Beberapa hari yang lalu saya bertemu dengan salah satu dosen arsitektur yang sudah bertitel doktor. Niat ingin memperbincangkan proposal tugas akhir saya namun pembicaraan akhirnya meluber kemana-mana. Yeah, ini adalah ciri khas dosen satu ini. Terjadilah kuliah tambahan yang bahkan tidak ada di kurikulum manapun. :D

Bermula dari poin permasalahan dan persoalan pada bab satu konsep. Kesalahan fatal yang turun temurun telah terjadi. Permasalahan tidak sejalan dengan tujuan, persoalan tidak seiring dengan sasaran. Kata kerja dan kata benda, kata tanya dan kata berita memunculkan jawaban yang jauh berbeda. :D Dan tiba-tiba saya baru menyadari itu. Kami tersenyum lebar.

Apabila niat dan tujuan tidak sejalan atau seiring maka hasilnya pasti akan mengikuti niat. Kalau niat saja sudah salah, bagaimana dengan hasilnya? Inilah tema pembicaraan selanjutnya, yang tidak berkurikulum itu. Contoh seorang politisi yang berjanji akan mensejahterakan rakyat tetapi dalam upaya menarik simpati menggunakan politik uang, maka tentu saja tujuannya menjadi politisi adalah uang. Pasti! Sudah begitu, setelah berada di posisi mentereng, masih saja rakus (itu sudah bahasa yang halus, menurut beliau) :)
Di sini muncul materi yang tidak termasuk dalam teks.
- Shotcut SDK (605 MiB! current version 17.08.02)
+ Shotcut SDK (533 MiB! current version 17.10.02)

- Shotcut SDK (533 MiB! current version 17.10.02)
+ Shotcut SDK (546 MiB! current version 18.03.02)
Sebenarnya hidup itu hanya memilih kok. Mau jadi pelacur atau pendeta? Pelacur dalam segi materi tidak akan kekurangan tetapi dari segi batin ia sangat miskin. Itulah sebabnya mereka tidak pernah puas, karena kemiskinan batin itulah. Sekarang tengok pendeta (pendeta dalam agama apa saja), mau bagaimanapun keadaannya ia selalu merasa cukup. Kenapa? Karena mereka senantiasa bersyukur. Mau kecil, mau besar, cukup. Mereka bahagia dengan kecukupan itu. Mereka kaya secara batiniah.
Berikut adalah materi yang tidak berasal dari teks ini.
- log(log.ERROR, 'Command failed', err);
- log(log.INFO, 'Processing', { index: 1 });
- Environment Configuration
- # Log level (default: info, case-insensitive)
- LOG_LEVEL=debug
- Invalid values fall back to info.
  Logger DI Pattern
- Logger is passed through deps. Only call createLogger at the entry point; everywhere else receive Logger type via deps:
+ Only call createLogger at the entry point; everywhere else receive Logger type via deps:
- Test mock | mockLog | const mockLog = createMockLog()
Begitu juga bila kamu mencintai seseorang karena kekayaan atau ketampanannya. Itu juga yang akan kau dapatkan. Ketika kekayaan dan ketampanan itu telah hilang, pupus pula cintamu kepadanya, karena tujuanmu adalah kaya dan tampan. Jangan salahkan si tampan jika dia tidak bisa memberikanmu nafkah kelak, jika cintamu karena tampannya.Cinta itu karena semurni-murninya cinta, karena agamanya, itu sudah cukup membuatmu akan bahagia.

Terlontar sebuah anekdot. Menguap itu nikmat. Menggeliat itu nikmat. Tetapi apabila terus-menerus seperti itu berhari-hari, apakah itu nikmat? Sederhana! Menguap dan menggeliat itu hanyalah persoalan sederhana, tetapi mungkin memang jarang yang mensyukurinya. Begitu pula dengan nikmat nafas dan detak jantung. Begitu pula dengan ruh yang ada dalam jiwa dan raga ini. 

Bersyukurlah dari hal-hal yang sederhana. Banyak hal sederhana yang terlalu sering dilupakan. :)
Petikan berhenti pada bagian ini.